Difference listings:

Start of Block

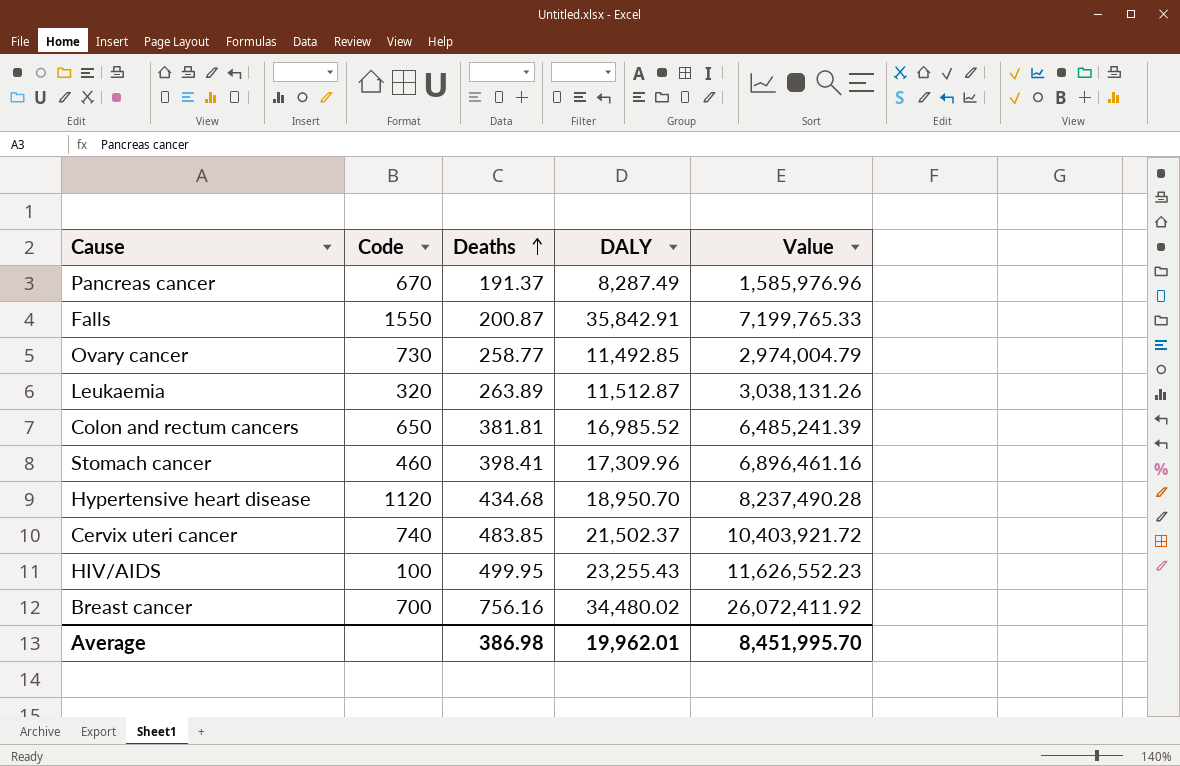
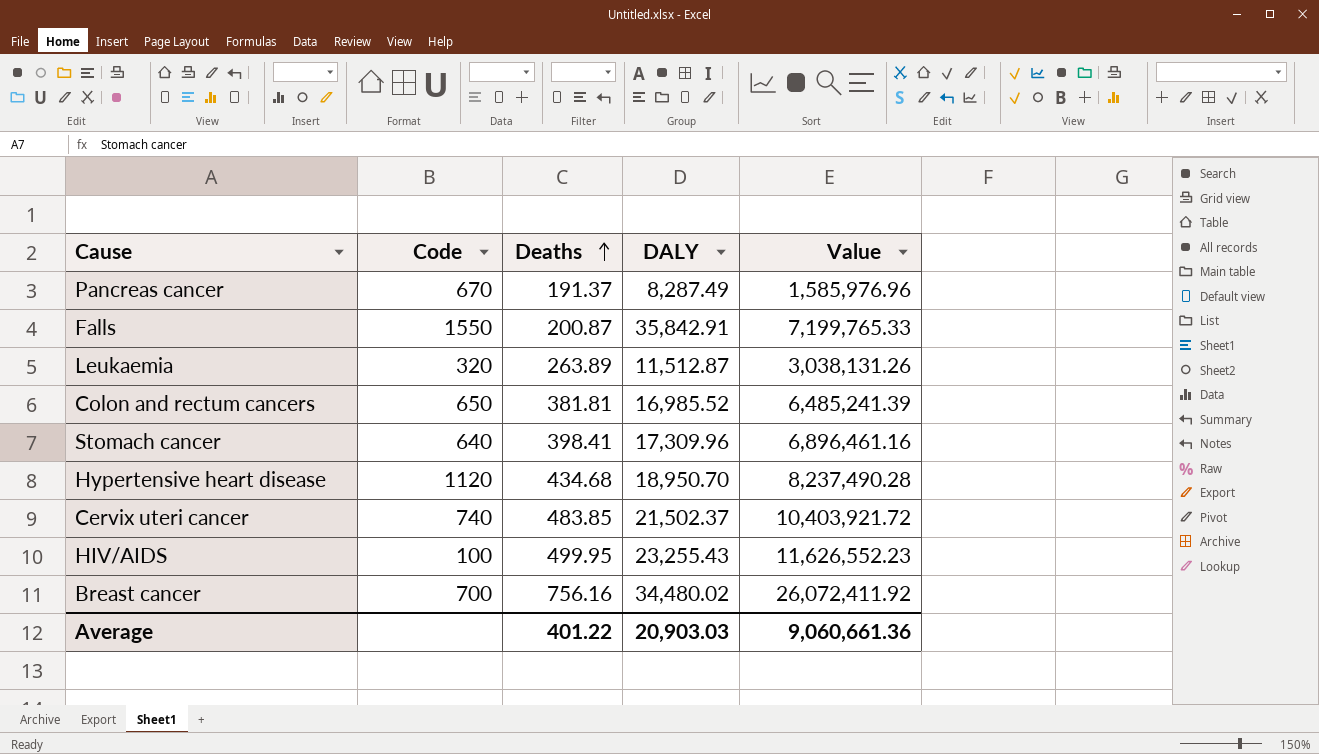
row Ovary cancer: 730 | 258.77 | 11,492.85 | 2,974,004.79 -> none
Stomach cancer | Code: 460 -> 640
Average | Deaths: 386.98 -> 401.22
Average | DALY: 19,962.01 -> 20,903.03
Average | Value: 8,451,995.70 -> 9,060,661.36

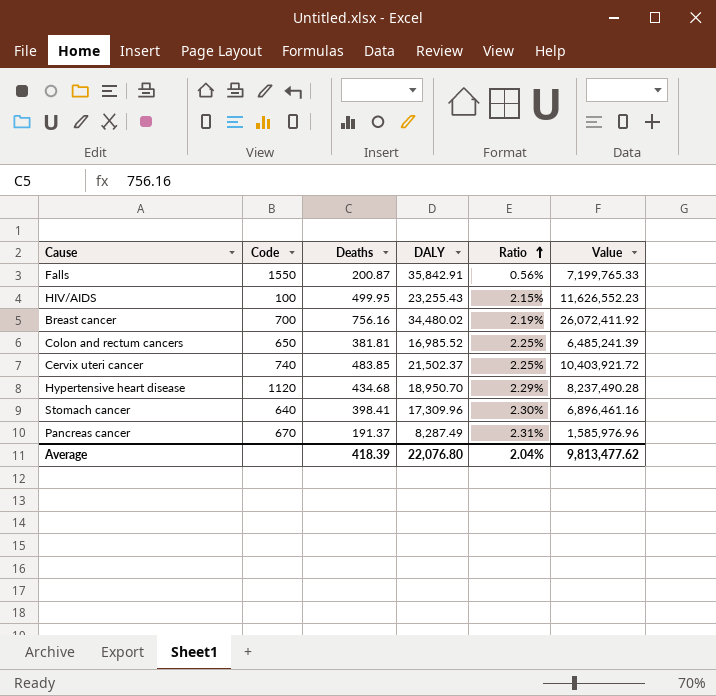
row order: Deaths ascending -> Ratio ascending
column Ratio | formula: none -> [Deaths] / [DALY]
row Leukaemia: 320 | 263.89 | 11,512.87 | 3,038,131.26 -> none
Average | Deaths: 401.22 -> 418.39
Average | DALY: 20,903.03 -> 22,076.80
Average | Value: 9,060,661.36 -> 9,813,477.62

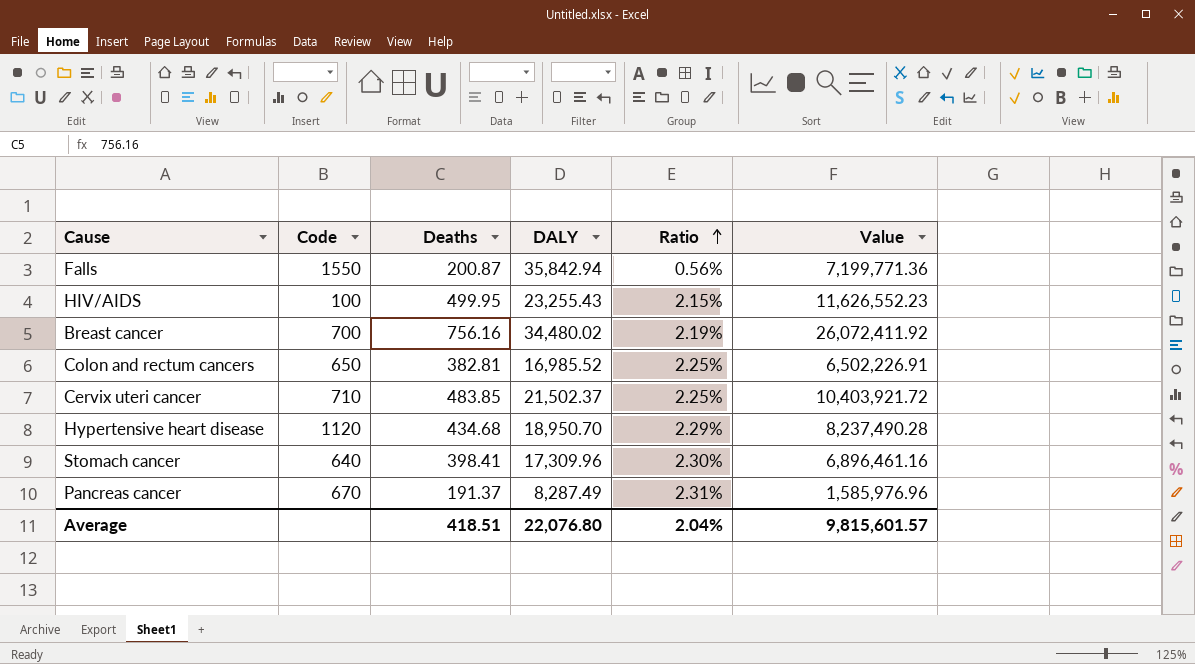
Falls | DALY: 35,842.91 -> 35,842.94
Falls | Value: 7,199,765.33 -> 7,199,771.36
Colon and rectum cancers | Deaths: 381.81 -> 382.81
Colon and rectum cancers | Value: 6,485,241.39 -> 6,502,226.91
Cervix uteri cancer | Code: 740 -> 710
Average | Deaths: 418.39 -> 418.51
Average | Value: 9,813,477.62 -> 9,815,601.57

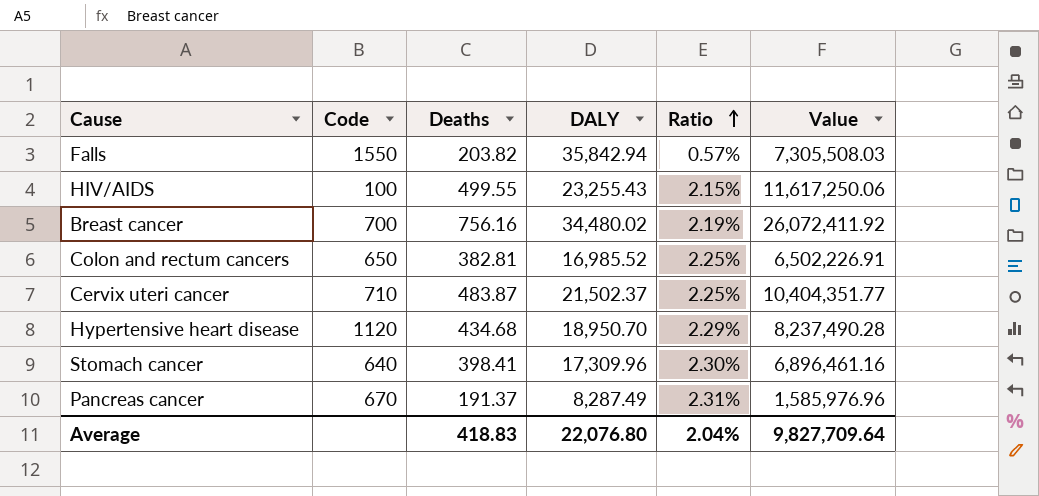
Falls | Deaths: 200.87 -> 203.82
Falls | Ratio: 0.56% -> 0.57%
Falls | Value: 7,199,771.36 -> 7,305,508.03
HIV/AIDS | Deaths: 499.95 -> 499.55
HIV/AIDS | Value: 11,626,552.23 -> 11,617,250.06
Cervix uteri cancer | Deaths: 483.85 -> 483.87
Cervix uteri cancer | Value: 10,403,921.72 -> 10,404,351.77
Average | Deaths: 418.51 -> 418.83
Average | Value: 9,815,601.57 -> 9,827,709.64

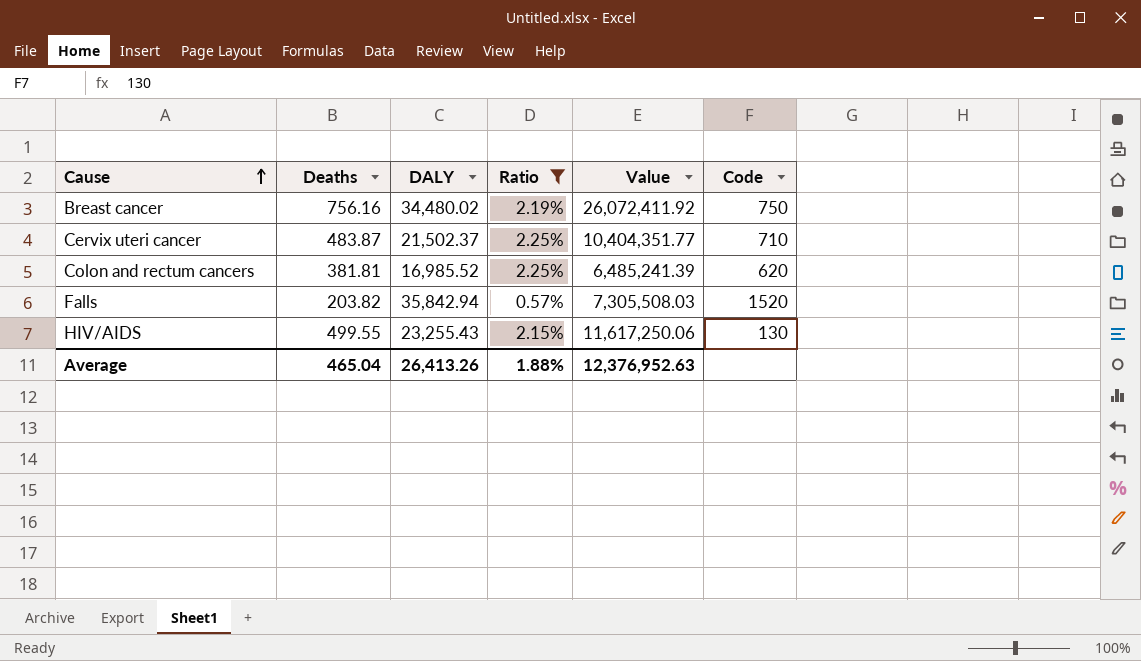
filter: none -> Ratio <= 2.25%
row order: Ratio ascending -> Cause ascending
column Code | position: 2 -> 6
Breast cancer | Code: 700 -> 750
Colon and rectum cancers | Deaths: 382.81 -> 381.81
Colon and rectum cancers | Value: 6,502,226.91 -> 6,485,241.39
Colon and rectum cancers | Code: 650 -> 620
Falls | Code: 1550 -> 1520
HIV/AIDS | Code: 100 -> 130
Average | Deaths: 418.83 -> 465.04
Average | DALY: 22,076.80 -> 26,413.26
Average | Ratio: 2.04% -> 1.88%
Average | Value: 9,827,709.64 -> 12,376,952.63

End of Block

Try it: The copy should begin at the line containing "Cervix uteri cancer | Code: 740 -> 710" and end at the last line of the data above; please restate those lines word for word without the pictures.

Response area:
Cervix uteri cancer | Code: 740 -> 710
Average | Deaths: 418.39 -> 418.51
Average | Value: 9,813,477.62 -> 9,815,601.57

Falls | Deaths: 200.87 -> 203.82
Falls | Ratio: 0.56% -> 0.57%
Falls | Value: 7,199,771.36 -> 7,305,508.03
HIV/AIDS | Deaths: 499.95 -> 499.55
HIV/AIDS | Value: 11,626,552.23 -> 11,617,250.06
Cervix uteri cancer | Deaths: 483.85 -> 483.87
Cervix uteri cancer | Value: 10,403,921.72 -> 10,404,351.77
Average | Deaths: 418.51 -> 418.83
Average | Value: 9,815,601.57 -> 9,827,709.64

filter: none -> Ratio <= 2.25%
row order: Ratio ascending -> Cause ascending
column Code | position: 2 -> 6
Breast cancer | Code: 700 -> 750
Colon and rectum cancers | Deaths: 382.81 -> 381.81
Colon and rectum cancers | Value: 6,502,226.91 -> 6,485,241.39
Colon and rectum cancers | Code: 650 -> 620
Falls | Code: 1550 -> 1520
HIV/AIDS | Code: 100 -> 130
Average | Deaths: 418.83 -> 465.04
Average | DALY: 22,076.80 -> 26,413.26
Average | Ratio: 2.04% -> 1.88%
Average | Value: 9,827,709.64 -> 12,376,952.63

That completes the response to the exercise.